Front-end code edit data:
------------------------------------------------------------

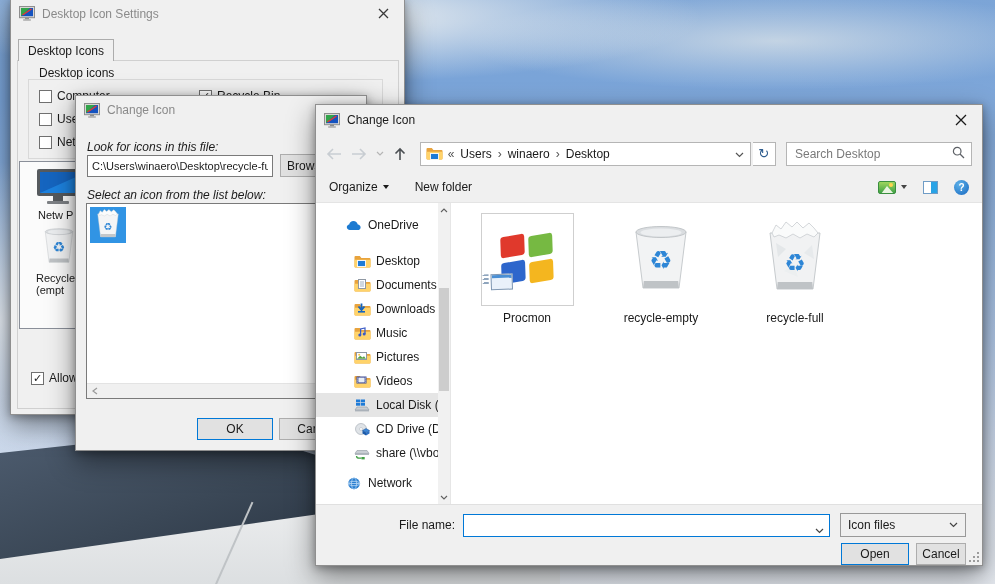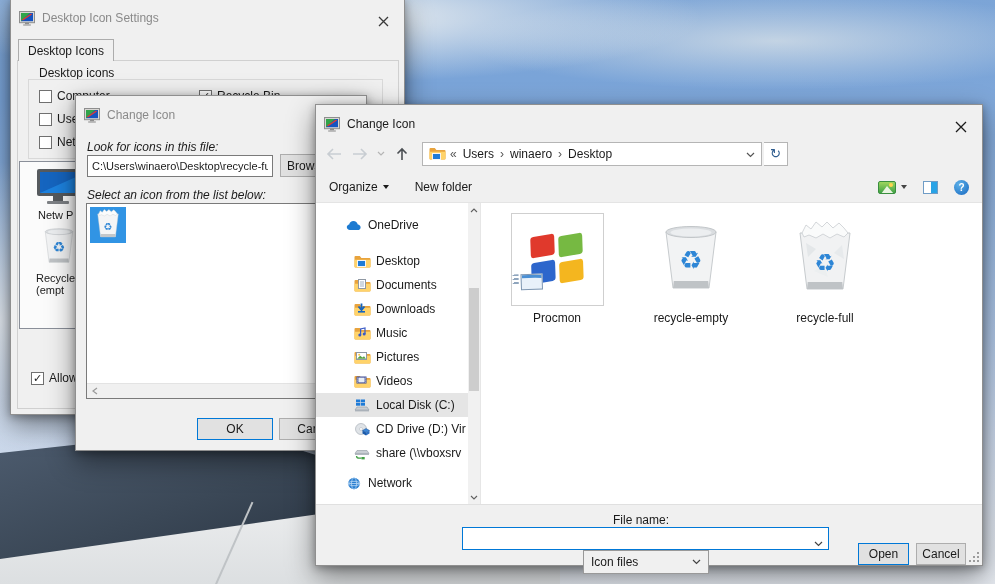--- a/index.html
+++ b/index.html
@@ -26,7 +26,7 @@
   
   .dlg{position:absolute;background:#f0f0f0;border:1px solid #8f8f8f;
     box-shadow:0 10px 26px rgba(0,0,0,.45),0 2px 8px rgba(0,0,0,.3);}
-  .tbar{display:flex;align-items:flex-start;height:29px;padding:12px 8px;gap:7px;}
+  .tbar{display:flex;align-items:center;height:29px;padding:12px 8px;gap:7px;}
   .tbar .ttxt{flex:1;font-size:12px;}
   .inactive .ttxt{color:#8a8a8a;}
   .closex{width:26px;height:20px;display:flex;align-items:center;justify-content:center;}

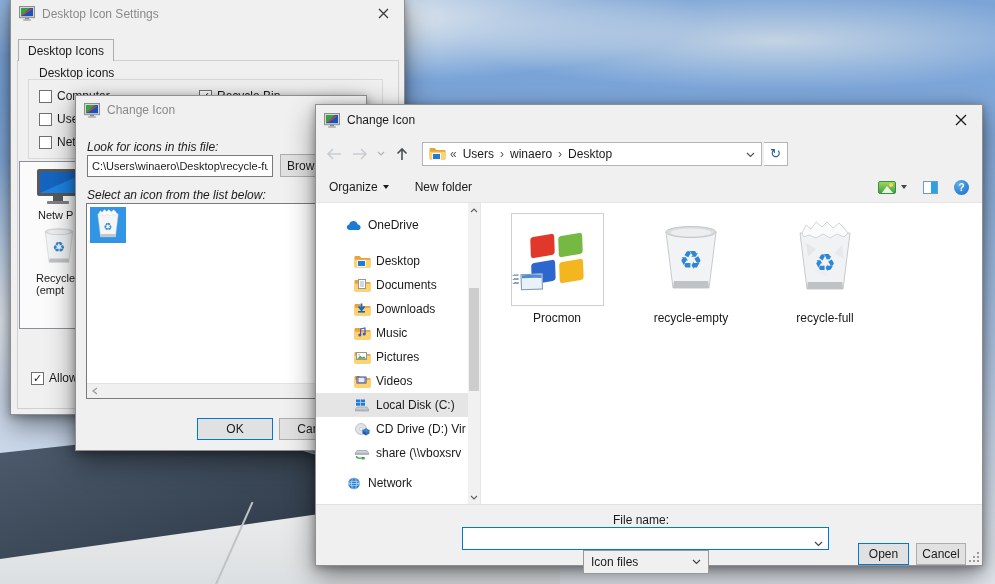--- a/index.html
+++ b/index.html
@@ -320,6 +320,15 @@
         </span>
       </div>
       <span class="refresh">↻</span>
+      <div class="search">
+        <input placeholder="Search Desktop" style="">
+        <span>
+          <svg width="13" height="13" viewBox="0 0 13 13">
+              <circle cx="5.2" cy="5.2" r="3.8" stroke="#5d6166" fill="none" stroke-width="1.2"></circle>
+              <line x1="8" y1="8" x2="12" y2="12" stroke="#5d6166" stroke-width="1.2"></line>
+            </svg>
+        </span>
+      </div>
     </div>
 
     <div class="tools">

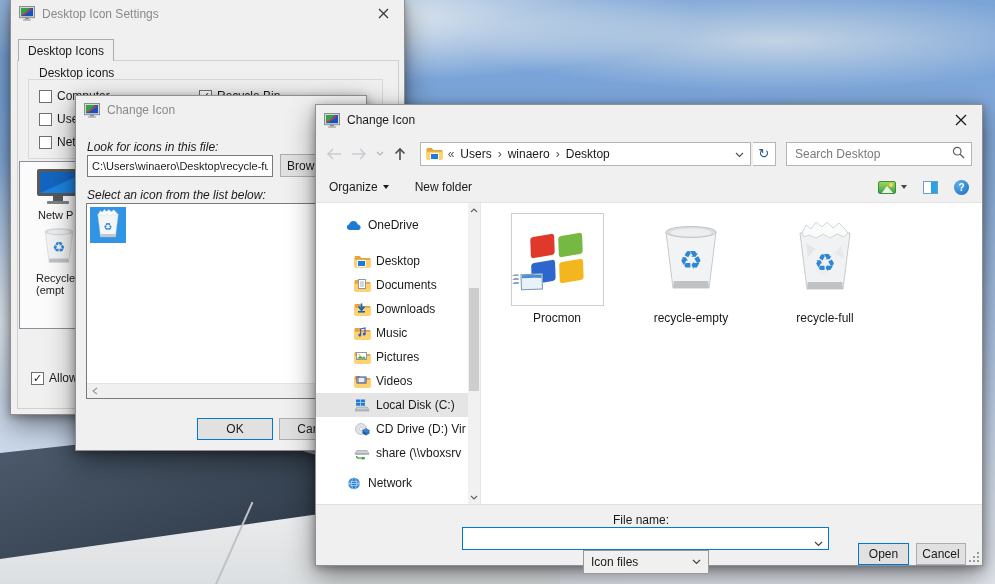--- a/index.html
+++ b/index.html
@@ -91,7 +91,7 @@
   .helpico{width:15px;height:15px;border-radius:50%;color:#fff;font-size:10px;font-weight:bold;
     background:radial-gradient(circle at 35% 30%,#5db1e8,#1767c0);display:flex;align-items:center;justify-content:center;}
   .content{flex:1;display:flex;background:#fff;overflow:hidden;}
-  .sidebar{width:164px;position:relative;padding-top:10px;overflow:hidden;flex:0 0 auto;}
+  .sidebar{width:134px;position:relative;padding-top:10px;overflow:hidden;flex:0 0 auto;}
   .srow{height:24px;display:flex;align-items:center;gap:5px;white-space:nowrap;width:calc(100% - 12px);overflow:hidden;}
   .lvl1{padding-left:29px;}
   .lvl2{padding-left:37px;}

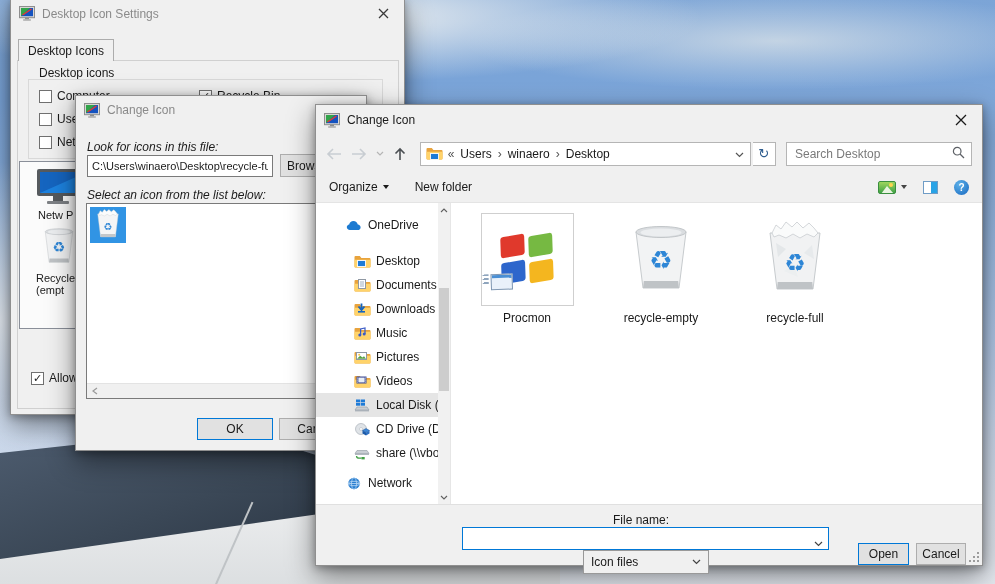--- a/index.html
+++ b/index.html
@@ -122,7 +122,7 @@
     background:repeating-linear-gradient(#8fa5bd 0 1.5px,transparent 1.5px 4px);}
   
   .footer{height:61px;position:relative;border-top:1px solid #e0e0e0;background:#f0f0f0;flex:0 0 auto;}
-  .frow1{position:absolute;left:0;right:16px;top:8px;display:flex;align-items:center;justify-content:flex-end;flex-direction:column;}
+  .frow1{position:absolute;left:0;right:16px;top:8px;display:flex;align-items:center;justify-content:flex-end;}
   .fname{position:relative;margin-left:8px;width:367px;}
   .fname input{width:100%;height:23px;border:1px solid #0078d7;padding:2px 20px 2px 5px;font-family:inherit;font-size:12px;outline:none;}
   .fname .dd{position:absolute;right:6px;top:9px;}

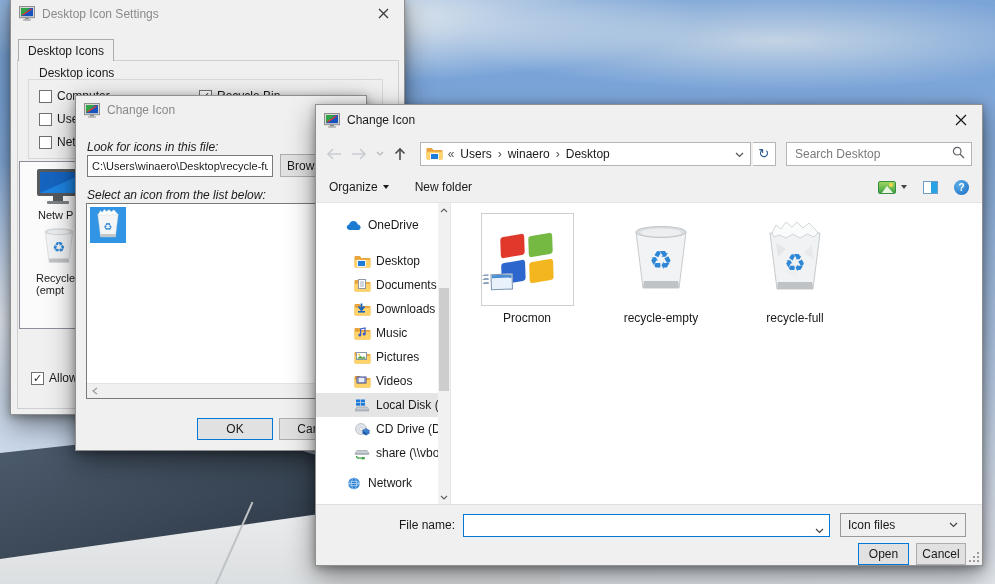--- a/index.html
+++ b/index.html
@@ -129,7 +129,7 @@
   .ftype{margin-left:10px;width:126px;height:24px;background:#f0f0f0;border:1px solid #999;
     display:flex;align-items:center;justify-content:space-between;padding:0 7px;}
   .frow2{position:absolute;right:16px;top:38px;display:flex;gap:7px;}
-  .fbtn{position:static;width:51px;height:22px;}
+  .fbtn{position:static;width:68px;height:22px;}
   .fbtn2{position:static;width:50px;height:22px;}
   .grip{position:absolute;right:3px;bottom:3px;width:10px;height:10px;}
   .grip i{position:absolute;width:2px;height:2px;background:#9c9c9c;}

------------------------------------------------------------

(Work task):
From the data above, count the lines where "fname" occurs and give that figure and nothing else.

(Task output):
3